The EU as a Source State

Date: 

Tuesday, October 17, 2017, 9:15am to 10:00am

Location: 

RCC Conference Room, 26 Trowbridge St., Cambridge MA

Paolo Arginelli, PhD and Adv. LLM in International Tax Law, is a postdoctoral researcher at the IBFD Academic department, dealing with the tax aspects of R&D. He was previously a Senior Associate at IBFD’s International Tax Training, teaching both EU and International Tax Law and designing in-house courses for IBFD’s clients.

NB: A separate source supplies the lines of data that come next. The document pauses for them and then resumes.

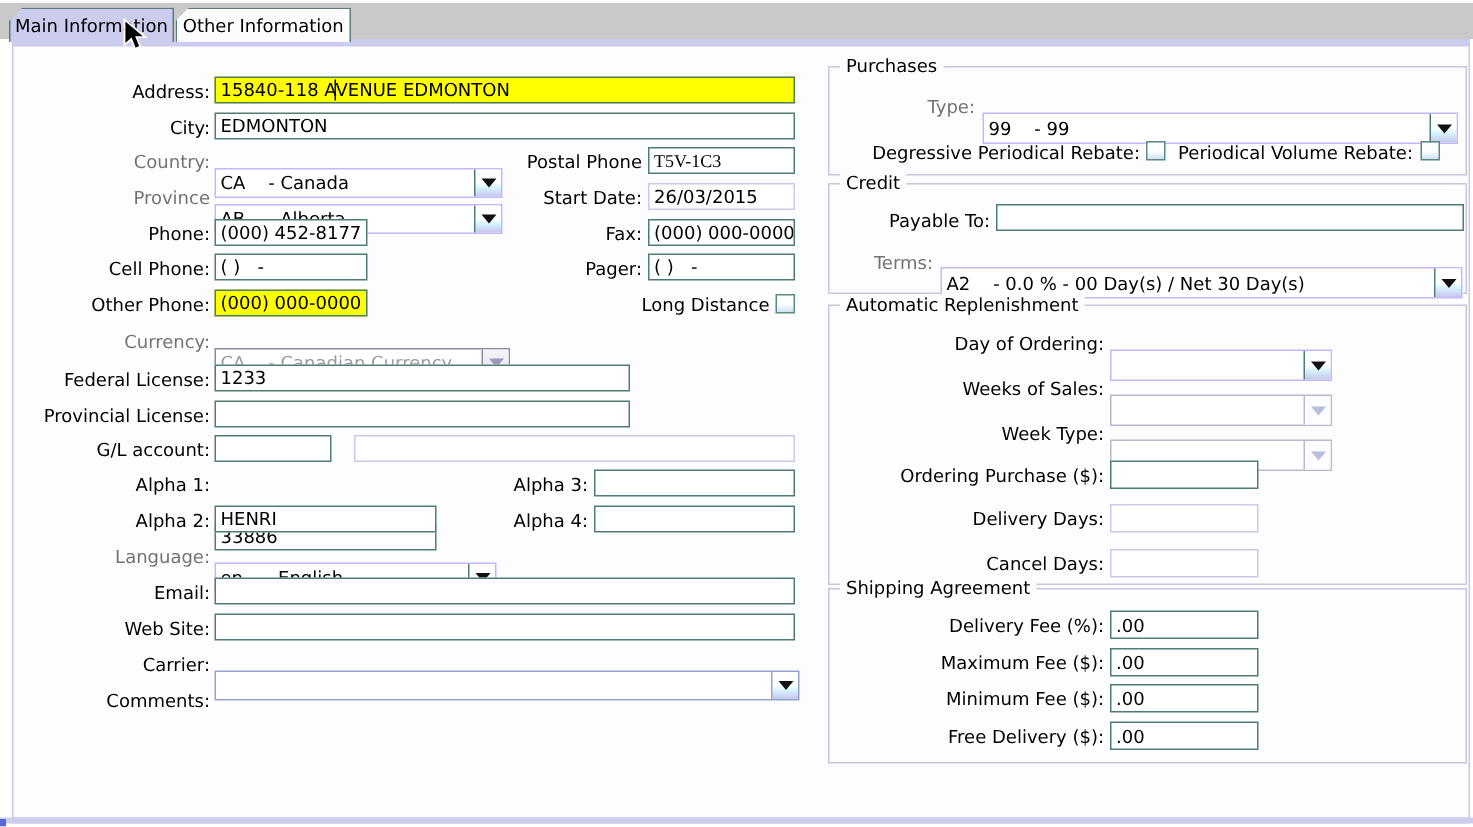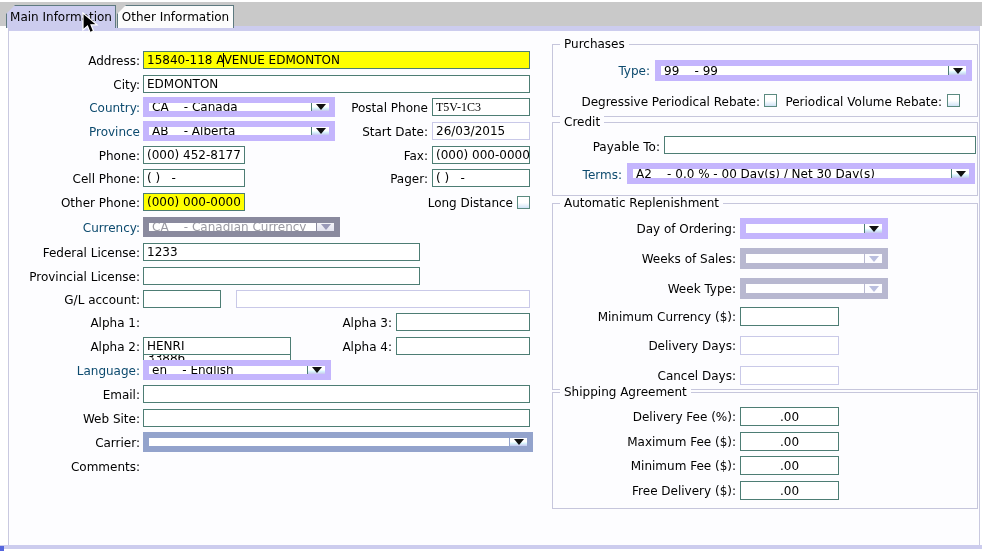--- a/index.html
+++ b/index.html
@@ -20,7 +20,7 @@
 
   
   .lbl { position:absolute; text-align:right; white-space:nowrap; color:#000; }
-  .lbl.red { color:#0c4a6e; }
+  .lbl.red { color:#737373; }
 
   
   .tf { position:absolute; background:#fff; border:1px solid #4d7d74; display:flex; align-items:center;

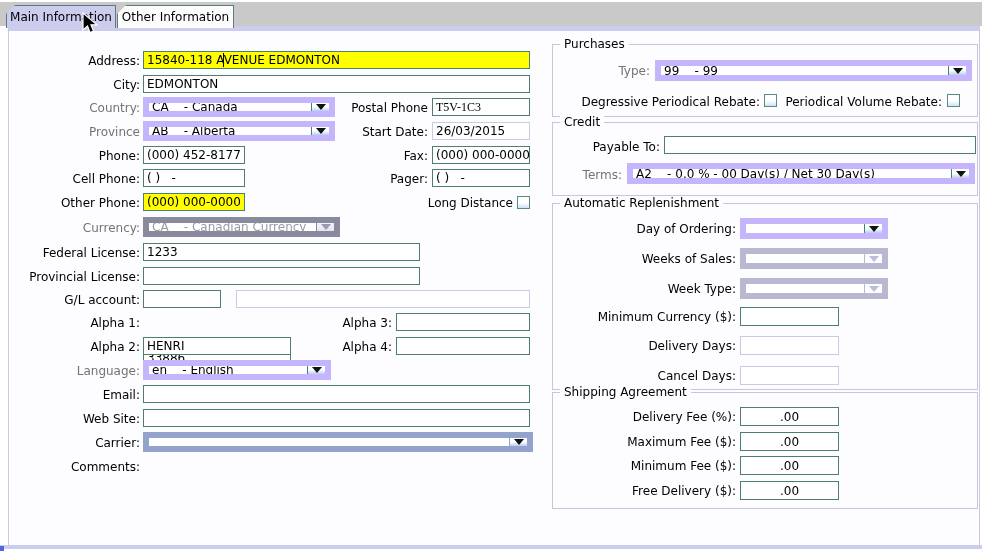--- a/index.html
+++ b/index.html
@@ -31,7 +31,7 @@
   .tval { white-space:pre; }
 
   
-  .combo { position:absolute; background:#fff; border:6px solid #c4b5fd; display:flex; }
+  .combo { position:absolute; background:#fff; border:1px solid #c4b5fd; display:flex;margin-top:15px; }
   .ctext { flex:1; display:flex; align-items:center; padding:0 3px; white-space:pre; overflow:hidden; }
   .cbtn  { width:18px; border-left:1px solid #4d7d74; display:flex; align-items:center; justify-content:center;
            background:linear-gradient(180deg,#ffffff 0%,#ffffff 48%,#d9f6fd 66%,#c6c6ee 100%); }

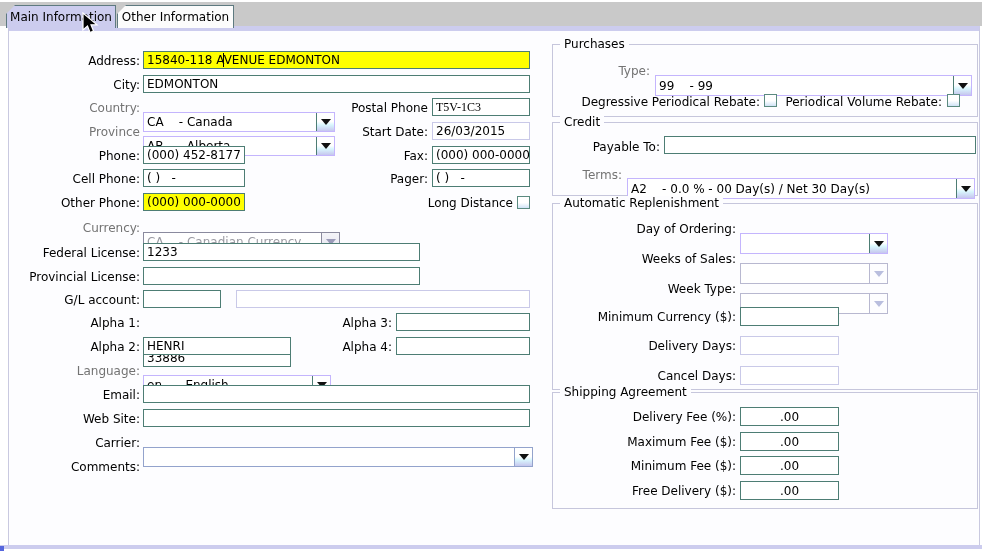--- a/index.html
+++ b/index.html
@@ -266,7 +266,7 @@
         <span class="arr"></span>
       </span>
   </div>
-  <div class="lbl" style="left:556px;width:180px;top:310px;">Minimum Currency ($):</div>
+  <div class="lbl" style="left:556px;width:180px;top:310px;">Ordering Purchase ($):</div>
   <div class="tf" style="left:740px;top:307px;width:99px;height:19px;">
     <span class="tval"></span>
   </div>

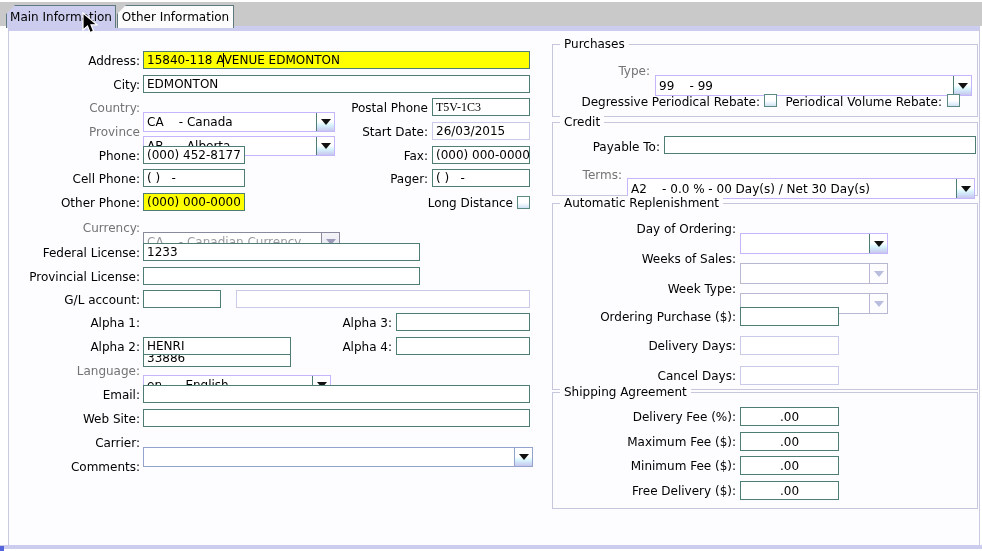--- a/index.html
+++ b/index.html
@@ -27,7 +27,7 @@
         padding:0 3px; overflow:hidden; }
   .tf.dis    { border-color:#c9c9e8; }
   .tf.yellow { background:#ffff00; }
-  .tf.right  { justify-content:center; }
+  .tf.right  { justify-content:flex-start; }
   .tval { white-space:pre; }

EuroHe is also an Adjunct Professor of Corporate Tax Law and Transnational Law at the Università Cattolica del Sacro Cuore in Italy and Scientific Associate of the University of Applied Science of Southern Switzerland (SUPSI). He is regularly invited to present at conferences and seminars on both EU and international taxation and frequently lectures at the Adv. LLM in International Taxation of the International Tax Center of Leiden University, the LLM in International Taxation of the Wirtschaftsuniversität (WU) Vienna and the Master in Diritto Tributario organized by IPSOA (Wolters Kluwer) in Milan. He has published several articles on a number of topics in EU and international tax law, a book on the interpretation of multilingual tax treaties (LUP, 2009) and edited other books on related topics. He acts as of counsel for a primary tax advisory firm in Lugano (Switzerland).
He holds a master’s degree in Tax Planning from the University Federico II of Naples (Italy). He earned an Adv. LLM in International Tax Law from the University of Leiden (the Netherlands) in 2006 and was awarded his PhD by the University of Leiden in 2013, with a thesis on the interpretation of multilingual tax treaties. 
In addition, he is a member of IFA and was the National Reporter for Italy in respect to topic 2 of the IFA 2008 Cahiers de Droit Fiscal International (New tendencies in tax treatment of cross-border interest of corporations 2008, 93-b) and acted as panellist at the International Fiscal Association conference held in Vancouver in 2009 (Exchange gains and losses and CFC legislations).